Hair Styles and Leopard Print Cross Geographical Borders
A woman in a Côte d’Ivoire beauty salon sports a sleek, angled bob and heavily made-up eyes like a glamorous Motown singer. We see her hairstyle from the side and the back; two negatives have been spliced together by hand to form one complete, albeit charmingly juxtaposed, image. The pattern repeats in the series, Hair, and adds up to a visually arresting and intriguing set of imagery. It is complemented by the seemingly disparate series, Leopard, featuring characters wearing all manner of leopard-print garments; from underwear to overcoats, hats to headdresses and even an all-over body tattoo.
Hair by Émilie Régnier.
Both sets of photos are saturated: with colour, cultural resonance and the depth of an old Pentax camera. They are the works of Émilie Régnier, a former conflict photojournalist who was prompted to rethink her career in 2013 following a frightening experience in northern Mali. Régnier was born in Montreal and also studied there, but spent most of her childhood in Central Africa. Turning away from war zones, she began to explore West Africa and used photography as a way to make sense of how borders shape our identities.
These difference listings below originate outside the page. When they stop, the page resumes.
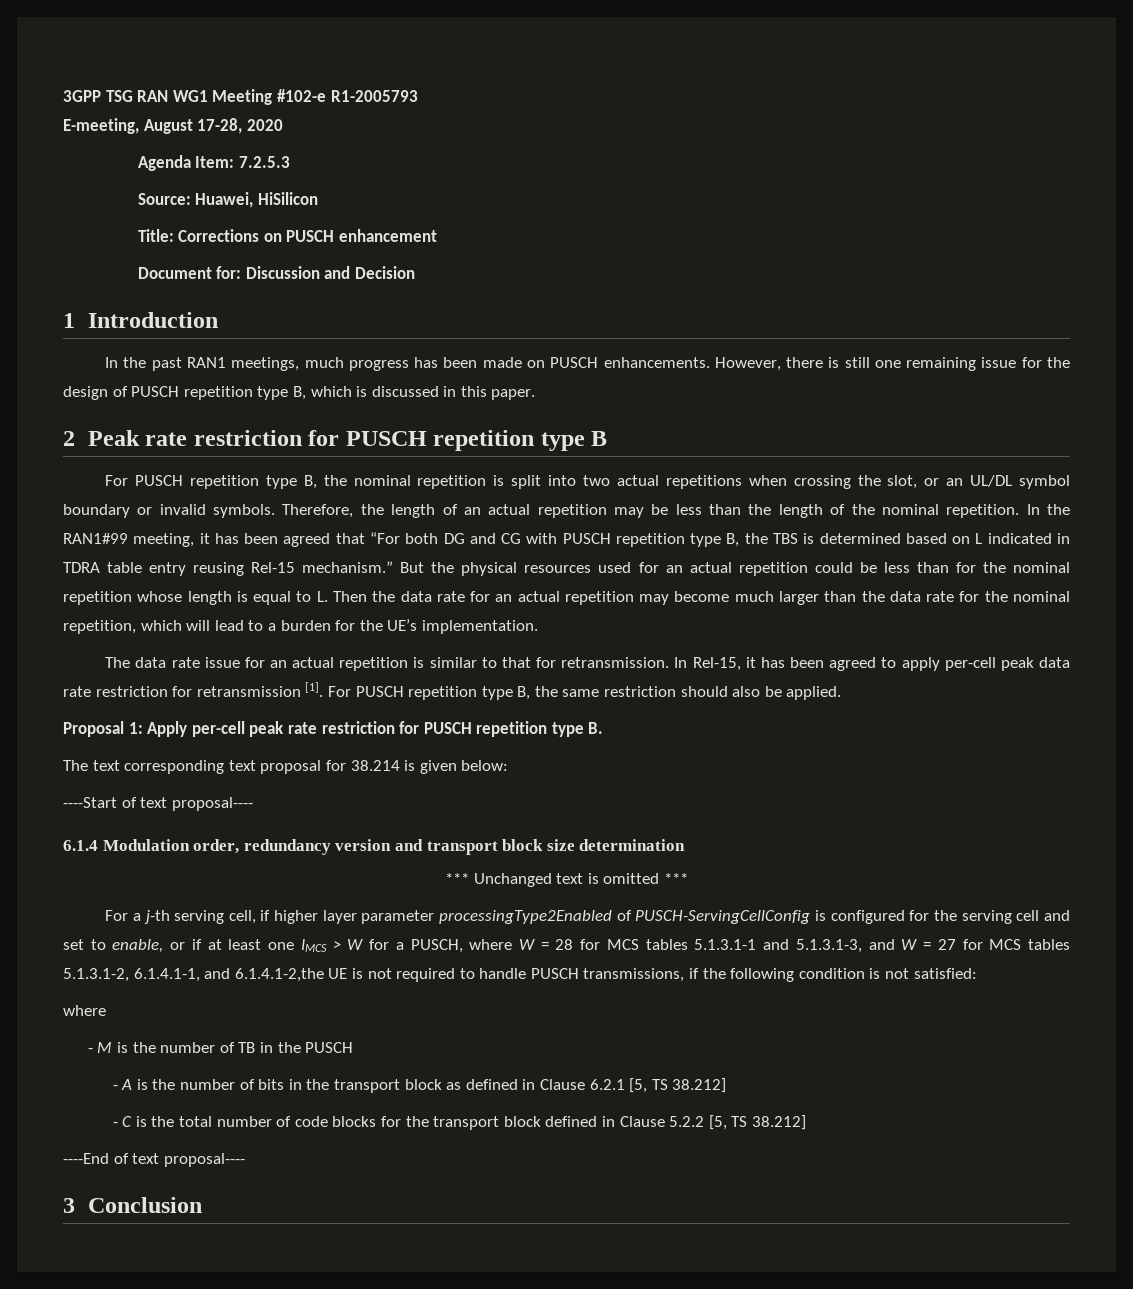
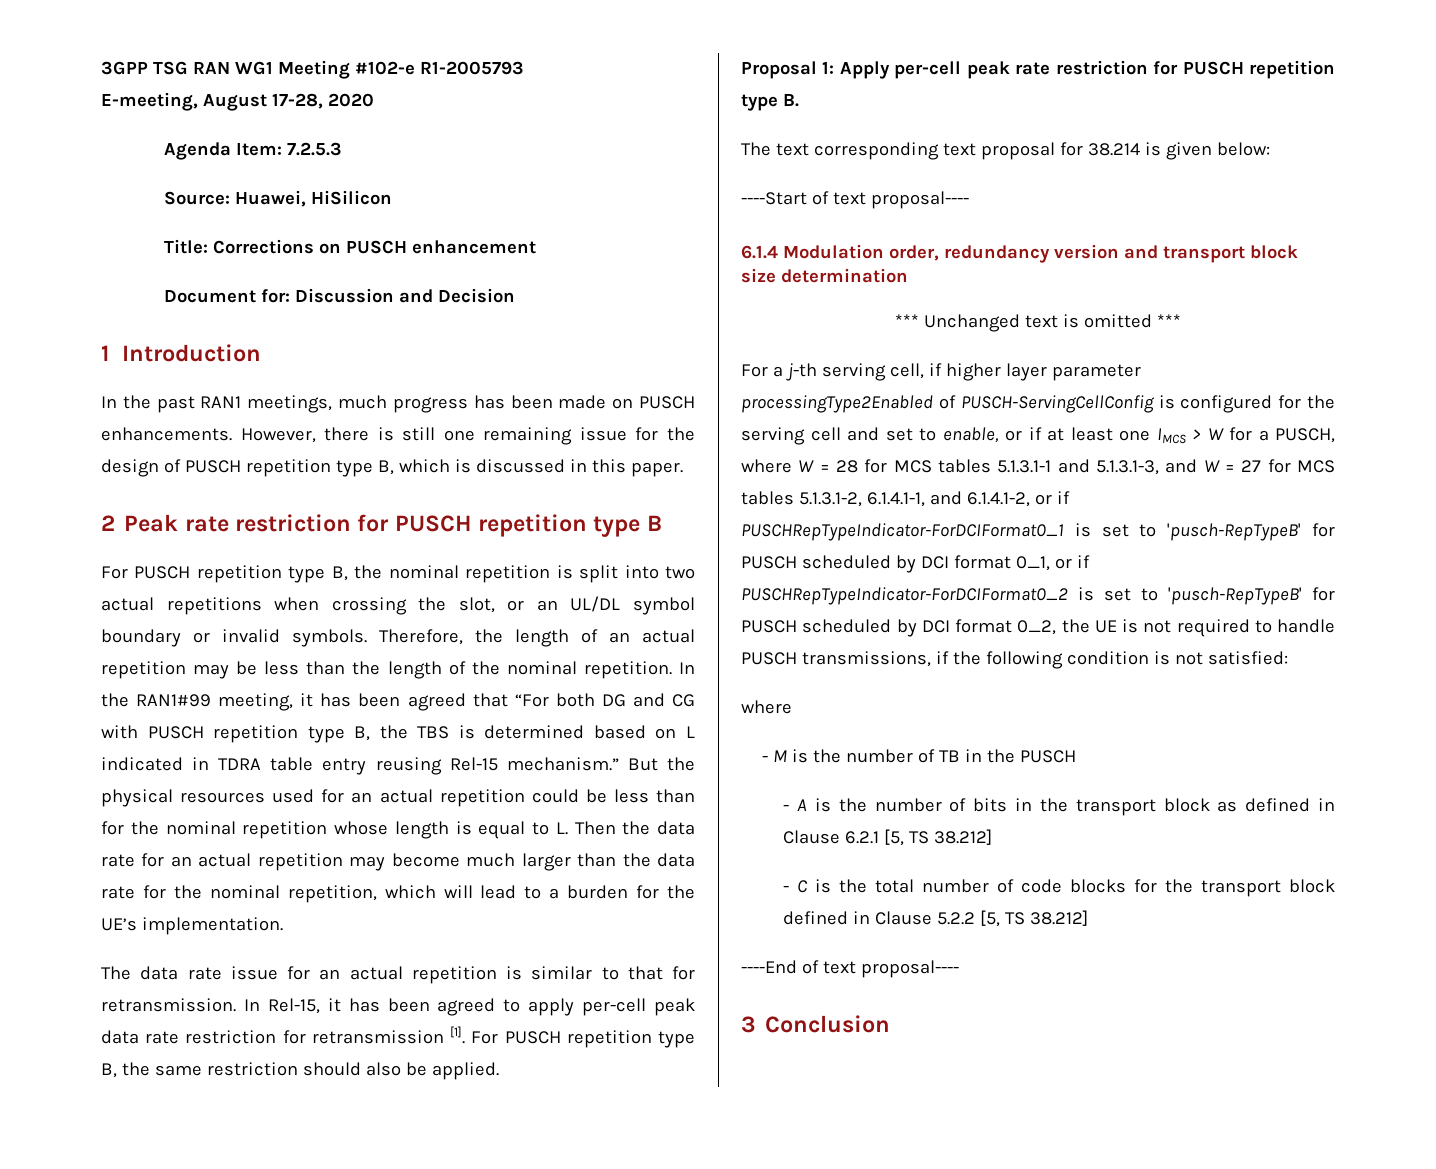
- For a j-th serving cell, if higher layer parameter processingType2Enabled of PUSCH-ServingCellConfig is configured for the serving cell and set to enable, or if at least one IMCS > W for a PUSCH, where W = 28 for MCS tables 5.1.3.1-1 and 5.1.3.1-3, and W = 27 for MCS tables 5.1.3.1-2, 6.1.4.1-1, and 6.1.4.1-2,the UE is not required to handle PUSCH transmissions, if the following condition is not satisfied:
+ For a j-th serving cell, if higher layer parameter processingType2Enabled of PUSCH-ServingCellConfig is configured for the serving cell and set to enable, or if at least one IMCS > W for a PUSCH, where W = 28 for MCS tables 5.1.3.1-1 and 5.1.3.1-3, and W = 27 for MCS tables 5.1.3.1-2, 6.1.4.1-1, and 6.1.4.1-2, or if PUSCHRepTypeIndicator-ForDCIFormat0_1 is set to 'pusch-RepTypeB' for PUSCH scheduled by DCI format 0_1, or if PUSCHRepTypeIndicator-ForDCIFormat0_2 is set to 'pusch-RepTypeB' for PUSCH scheduled by DCI format 0_2, the UE is not required to handle PUSCH transmissions, if the following condition is not satisfied:

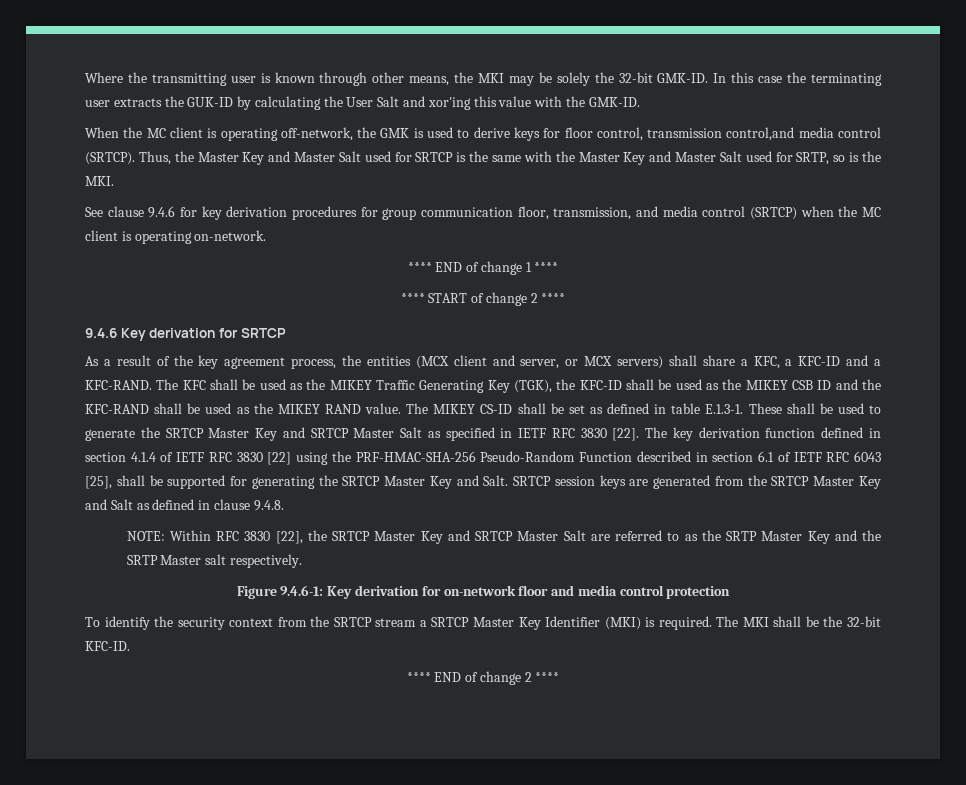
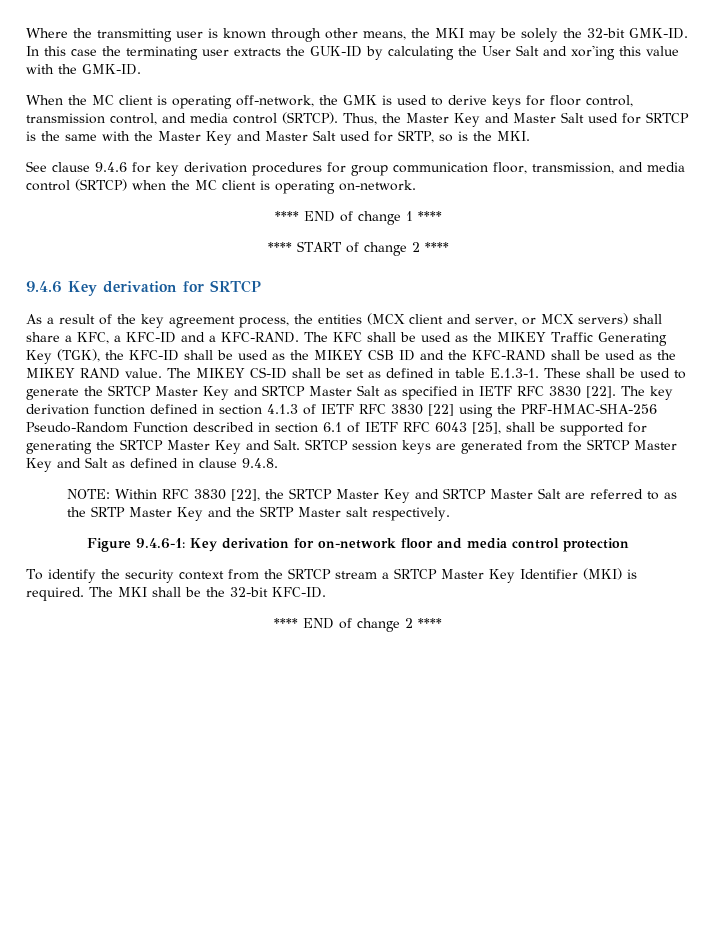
- When the MC client is operating off-network, the GMK is used to derive keys for floor control, transmission control,and media control (SRTCP).
+ When the MC client is operating off-network, the GMK is used to derive keys for floor control, transmission control, and media control (SRTCP).
- The key derivation function defined in section 4.1.4 of IETF RFC 3830 [22] using the PRF-HMAC-SHA-256 Pseudo-Random Function described in section 6.1 of IETF RFC 6043 [25], shall be supported for generating the SRTCP Master Key and Salt.
+ The key derivation function defined in section 4.1.3 of IETF RFC 3830 [22] using the PRF-HMAC-SHA-256 Pseudo-Random Function described in section 6.1 of IETF RFC 6043 [25], shall be supported for generating the SRTCP Master Key and Salt.

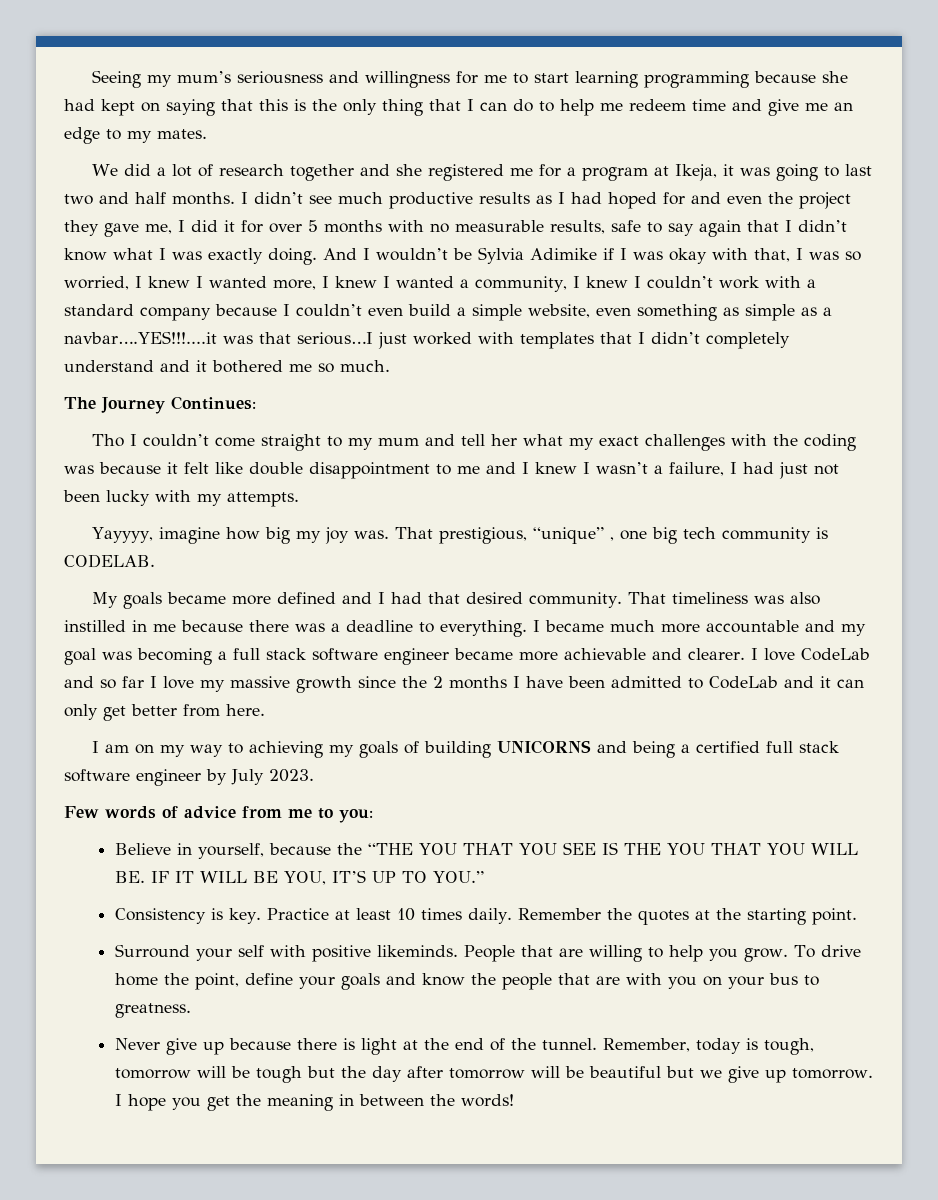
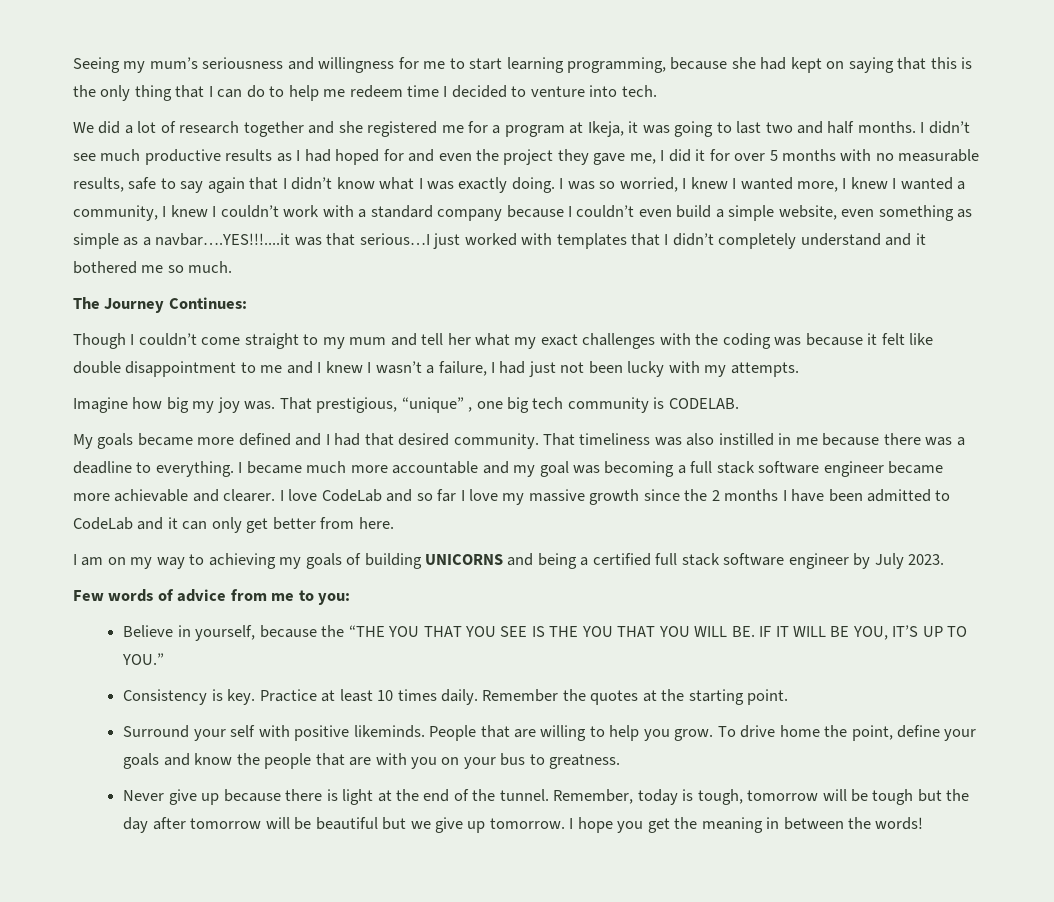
- Seeing my mum’s seriousness and willingness for me to start learning programming because she had kept on saying that this is the only thing that I can do to help me redeem time and give me an edge to my mates.
+ Seeing my mum’s seriousness and willingness for me to start learning programming, because she had kept on saying that this is the only thing that I can do to help me redeem time I decided to venture into tech.
- And I wouldn’t be Sylvia Adimike if I was okay with that, I was so worried, I knew I wanted more, I knew I wanted a community, I knew I couldn’t work with a standard company because I couldn’t even build a simple website, even something as simple as a navbar….YES!!!....it was that serious…I just worked with templates that I didn’t completely understand and it bothered me so much.
+ I was so worried, I knew I wanted more, I knew I wanted a community, I knew I couldn’t work with a standard company because I couldn’t even build a simple website, even something as simple as a navbar….YES!!!....it was that serious…I just worked with templates that I didn’t completely understand and it bothered me so much.
- Tho I couldn’t come straight to my mum and tell her what my exact challenges with the coding was because it felt like double disappointment to me and I knew I wasn’t a failure, I had just not been lucky with my attempts.
+ Though I couldn’t come straight to my mum and tell her what my exact challenges with the coding was because it felt like double disappointment to me and I knew I wasn’t a failure, I had just not been lucky with my attempts.
- Yayyyy, imagine how big my joy was.
+ Imagine how big my joy was.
In 2014, Régnier began photographing women in beauty salons around Côte d’Ivoire—a longtime fashion capital of West Africa—and borrowed her splicing technique from their own tradition of stitching pictures together in order to depict a 360-degree view of their styles. Here she found many women looking to American pop stars for beauty inspiration, chiefly Beyoncé and Rihanna, and initiated a conversation about identity and the relationship between Africa and the West. Leopard evolved from this project: a rumination on leopard as a symbol of power—traditionally worn by tribal chiefs and kings in Africa, and famously as a hat by Democratic Republic of the Congo dictator Mobutu Sese Seko—and co-opted as a pattern and a fashion symbol by the West.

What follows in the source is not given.